═════ Information shown

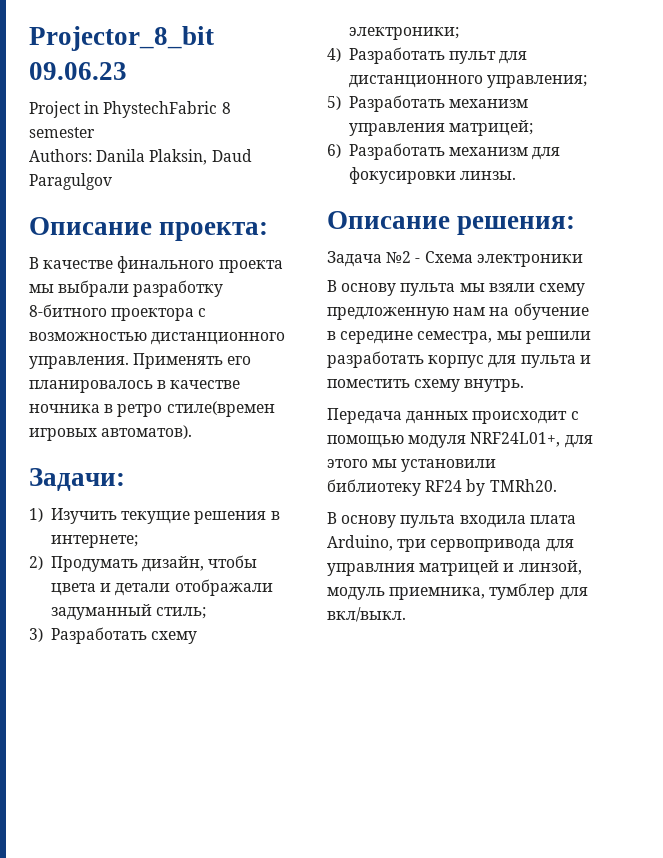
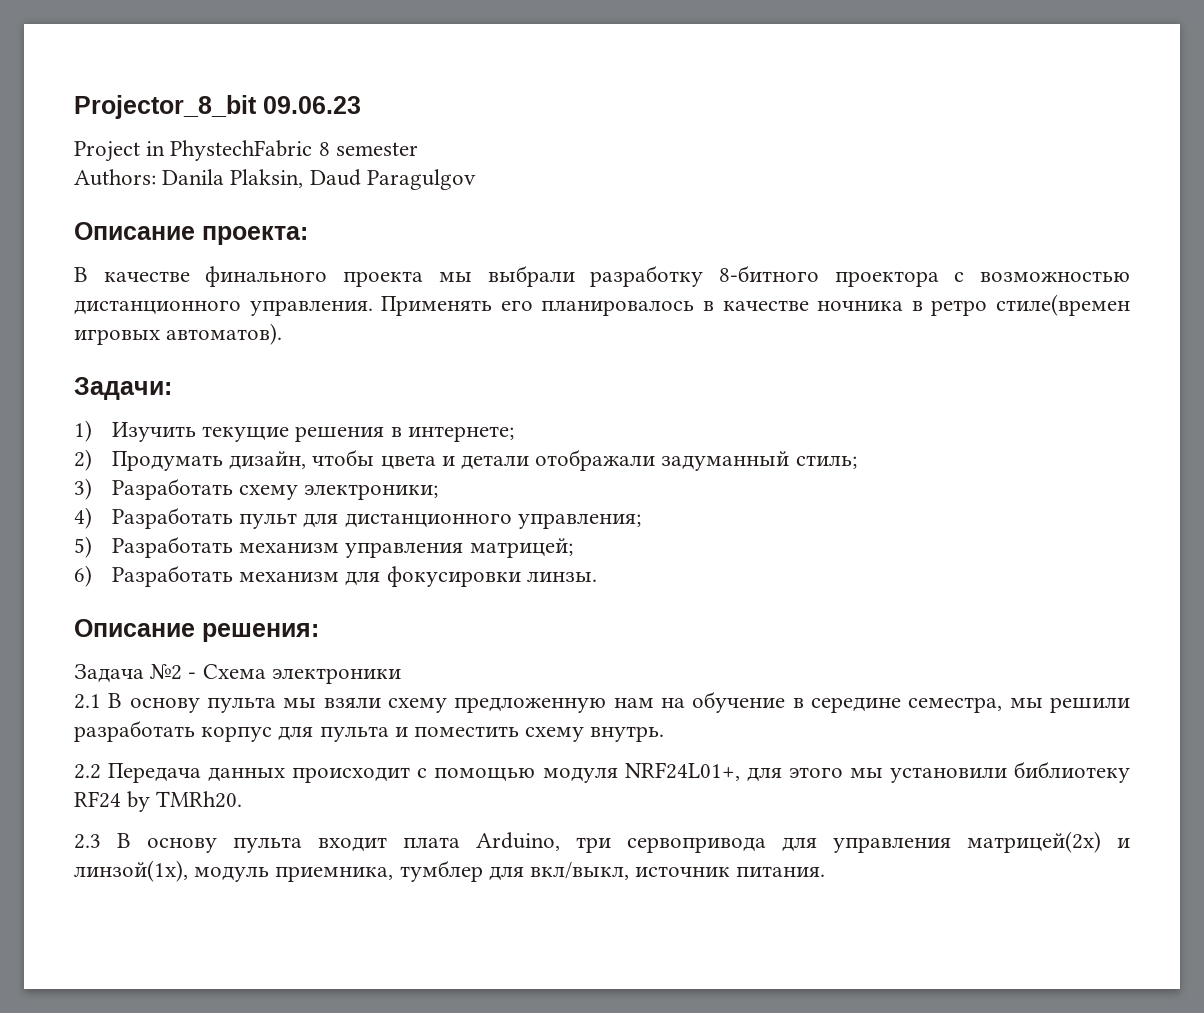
- В основу пульта мы взяли схему предложенную нам на обучение в середине семестра, мы решили разработать корпус для пульта и поместить схему внутрь.
+ 2.1 В основу пульта мы взяли схему предложенную нам на обучение в середине семестра, мы решили разработать корпус для пульта и поместить схему внутрь.
- Передача данных происходит с помощью модуля NRF24L01+, для этого мы установили библиотеку RF24 by TMRh20.
+ 2.2 Передача данных происходит с помощью модуля NRF24L01+, для этого мы установили библиотеку RF24 by TMRh20.
- В основу пульта входила плата Arduino, три сервопривода для управлния матрицей и линзой, модуль приемника, тумблер для вкл/выкл.
+ 2.3 В основу пульта входит плата Arduino, три сервопривода для управления матрицей(2х) и линзой(1х), модуль приемника, тумблер для вкл/выкл, источник питания.

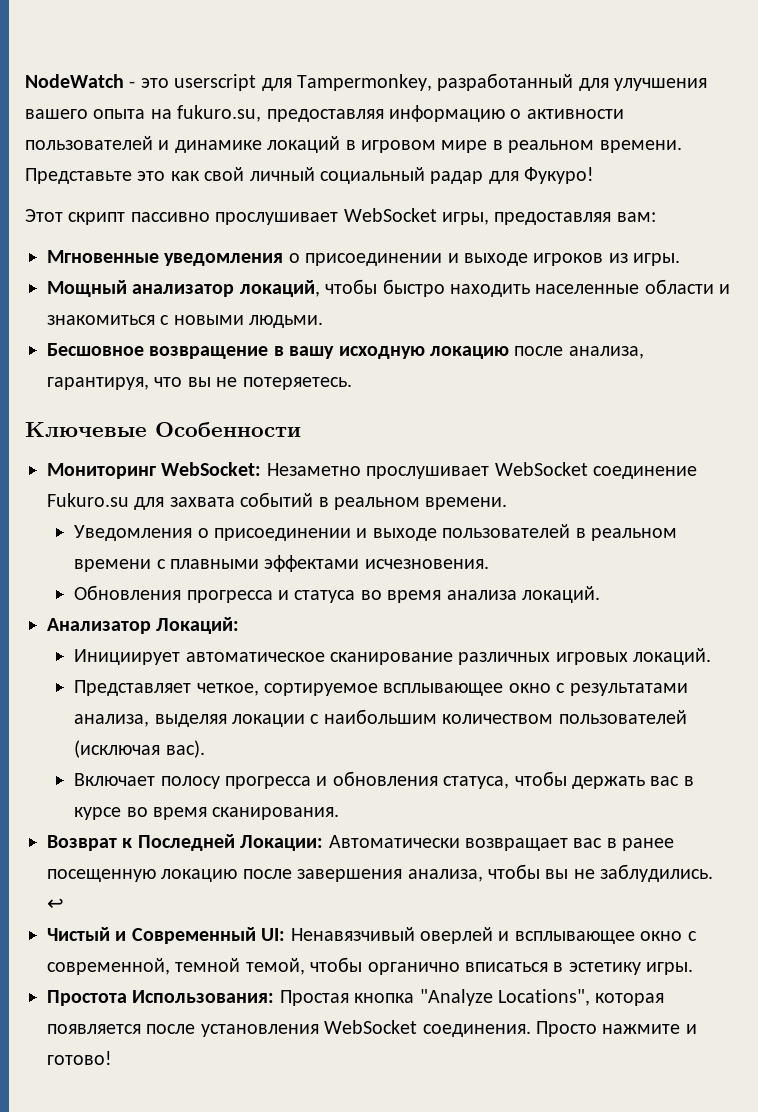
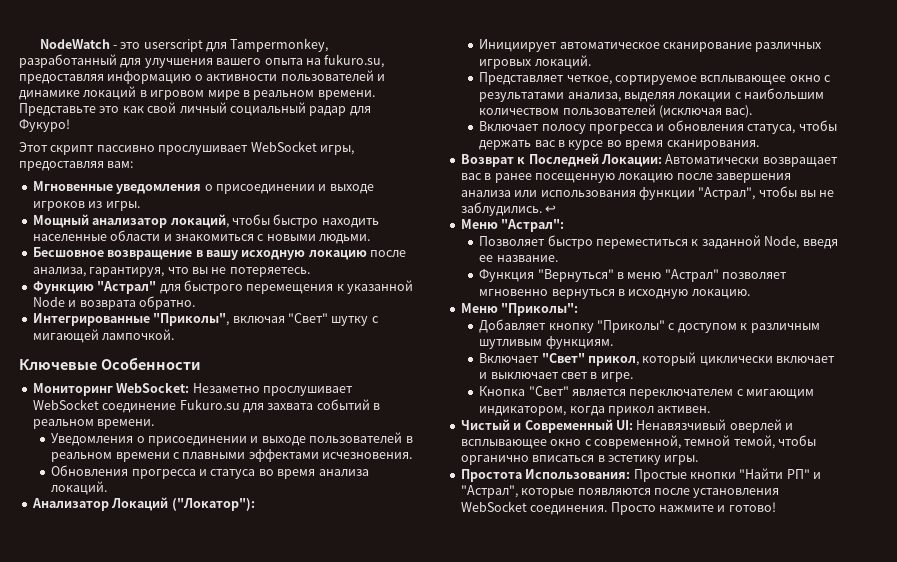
+ Функцию "Астрал" для быстрого перемещения к указанной Node и возврата обратно.
+ Интегрированные "Приколы", включая "Свет" шутку с мигающей лампочкой.
- Анализатор Локаций:
+ Анализатор Локаций ("Локатор"):
- Возврат к Последней Локации: Автоматически возвращает вас в ранее посещенную локацию после завершения анализа, чтобы вы не заблудились.
+ Возврат к Последней Локации: Автоматически возвращает вас в ранее посещенную локацию после завершения анализа или использования функции "Астрал", чтобы вы не заблудились.
+ Меню "Астрал":
+ Позволяет быстро переместиться к заданной Node, введя ее название.
+ Функция "Вернуться" в меню "Астрал" позволяет мгновенно вернуться в исходную локацию.
+ Меню "Приколы":
+ Добавляет кнопку "Приколы" с доступом к различным шутливым функциям.
+ Включает "Свет" прикол, который циклически включает и выключает свет в игре.
+ Кнопка "Свет" является переключателем с мигающим индикатором, когда прикол активен.
- Простота Использования: Простая кнопка "Analyze Locations", которая появляется после установления WebSocket соединения.
+ Простота Использования: Простые кнопки "Найти РП" и "Астрал", которые появляются после установления WebSocket соединения.

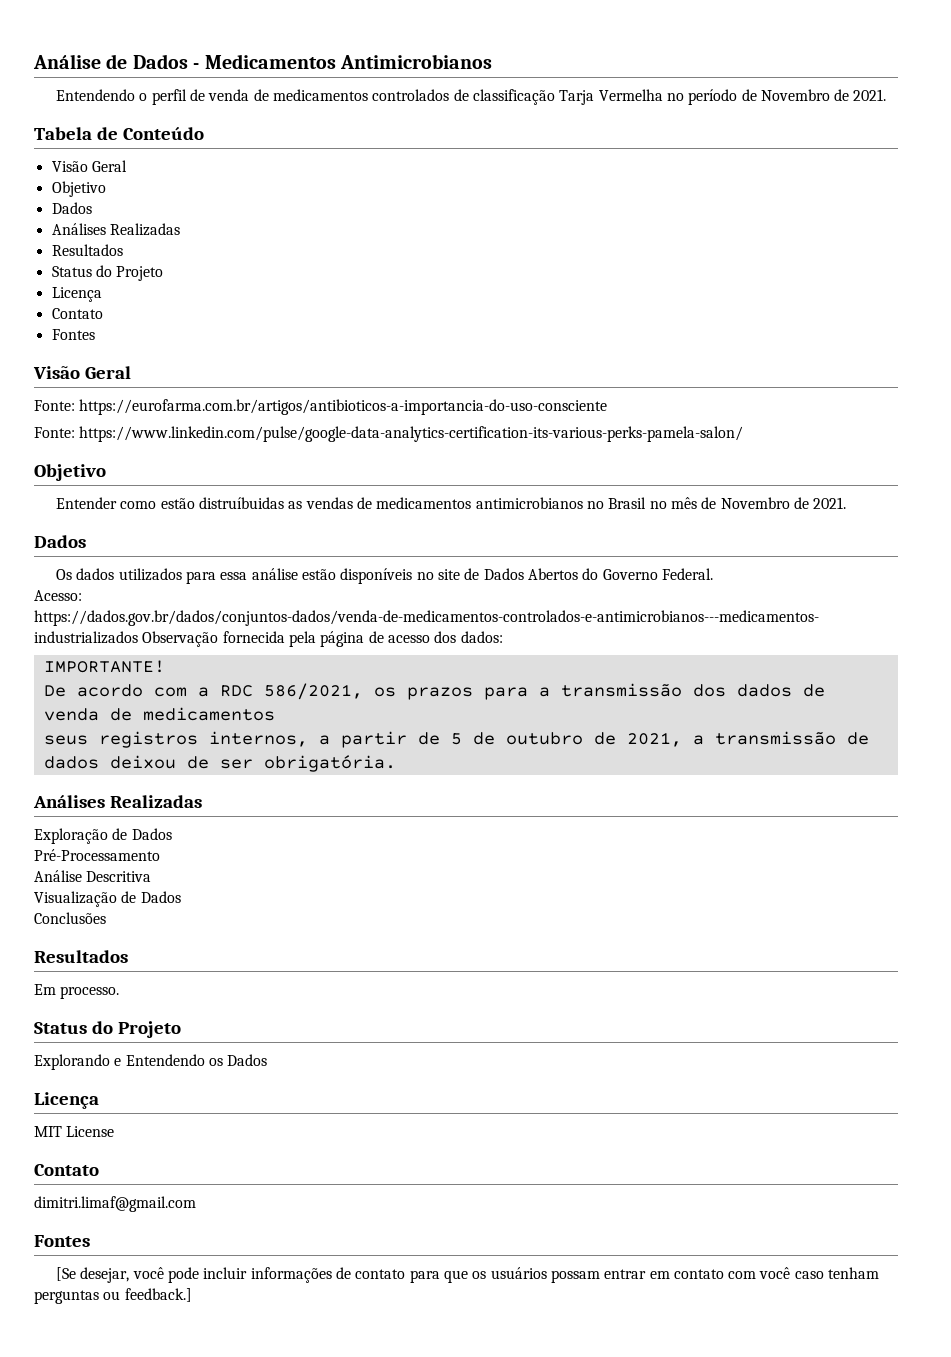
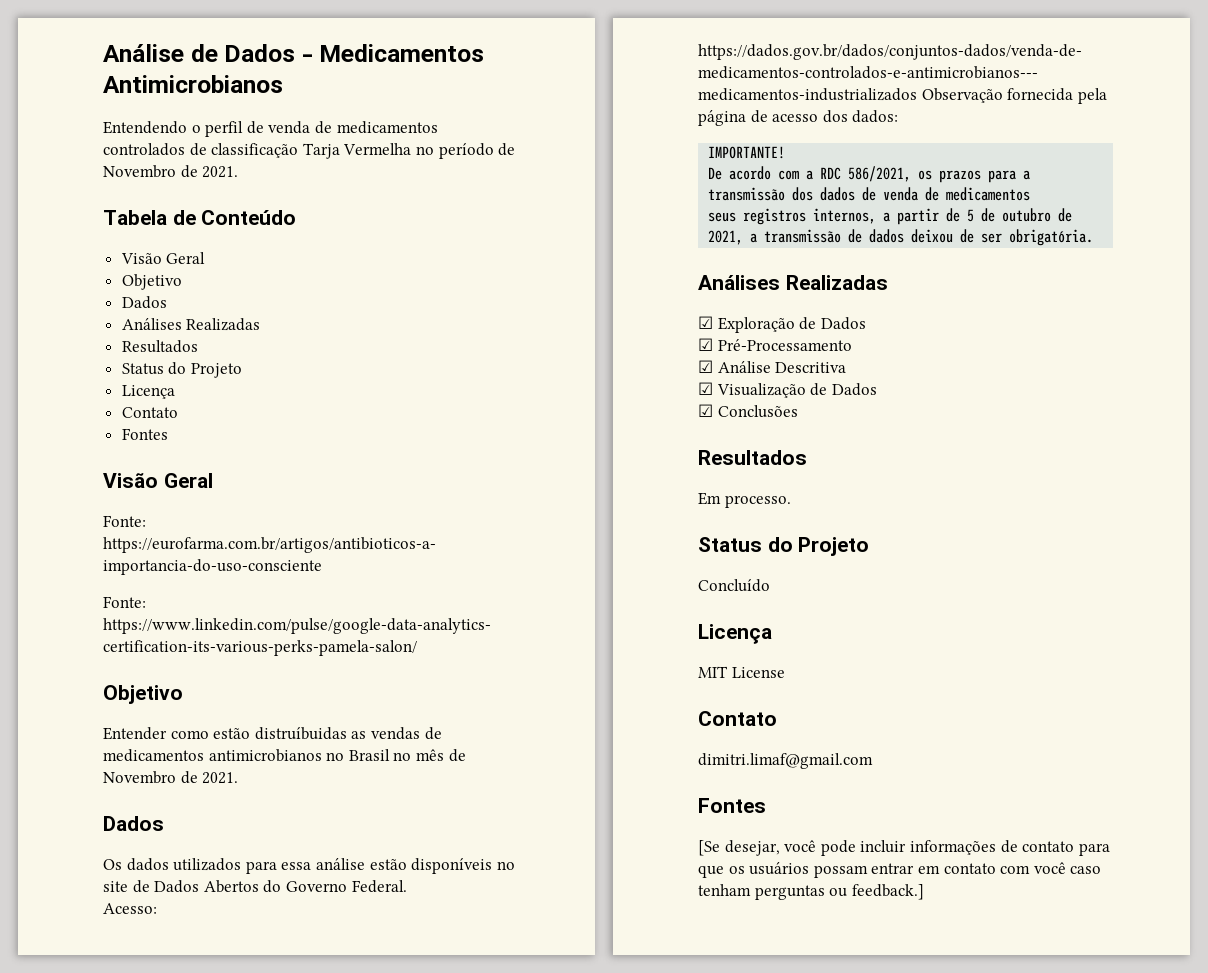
- Exploração de Dados
+ ☑ Exploração de Dados
- Pré-Processamento
+ ☑ Pré-Processamento
- Análise Descritiva
+ ☑ Análise Descritiva
- Visualização de Dados
+ ☑ Visualização de Dados
- Conclusões
+ ☑ Conclusões
- Explorando e Entendendo os Dados
+ Concluído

══════════

**Description of the task:** Provide an exact copy of the records, excluding every picture.

**Result of this task:**
- В основу пульта мы взяли схему предложенную нам на обучение в середине семестра, мы решили разработать корпус для пульта и поместить схему внутрь.
+ 2.1 В основу пульта мы взяли схему предложенную нам на обучение в середине семестра, мы решили разработать корпус для пульта и поместить схему внутрь.
- Передача данных происходит с помощью модуля NRF24L01+, для этого мы установили библиотеку RF24 by TMRh20.
+ 2.2 Передача данных происходит с помощью модуля NRF24L01+, для этого мы установили библиотеку RF24 by TMRh20.
- В основу пульта входила плата Arduino, три сервопривода для управлния матрицей и линзой, модуль приемника, тумблер для вкл/выкл.
+ 2.3 В основу пульта входит плата Arduino, три сервопривода для управления матрицей(2х) и линзой(1х), модуль приемника, тумблер для вкл/выкл, источник питания.

+ Функцию "Астрал" для быстрого перемещения к указанной Node и возврата обратно.
+ Интегрированные "Приколы", включая "Свет" шутку с мигающей лампочкой.
- Анализатор Локаций:
+ Анализатор Локаций ("Локатор"):
- Возврат к Последней Локации: Автоматически возвращает вас в ранее посещенную локацию после завершения анализа, чтобы вы не заблудились.
+ Возврат к Последней Локации: Автоматически возвращает вас в ранее посещенную локацию после завершения анализа или использования функции "Астрал", чтобы вы не заблудились.
+ Меню "Астрал":
+ Позволяет быстро переместиться к заданной Node, введя ее название.
+ Функция "Вернуться" в меню "Астрал" позволяет мгновенно вернуться в исходную локацию.
+ Меню "Приколы":
+ Добавляет кнопку "Приколы" с доступом к различным шутливым функциям.
+ Включает "Свет" прикол, который циклически включает и выключает свет в игре.
+ Кнопка "Свет" является переключателем с мигающим индикатором, когда прикол активен.
- Простота Использования: Простая кнопка "Analyze Locations", которая появляется после установления WebSocket соединения.
+ Простота Использования: Простые кнопки "Найти РП" и "Астрал", которые появляются после установления WebSocket соединения.

- Exploração de Dados
+ ☑ Exploração de Dados
- Pré-Processamento
+ ☑ Pré-Processamento
- Análise Descritiva
+ ☑ Análise Descritiva
- Visualização de Dados
+ ☑ Visualização de Dados
- Conclusões
+ ☑ Conclusões
- Explorando e Entendendo os Dados
+ Concluído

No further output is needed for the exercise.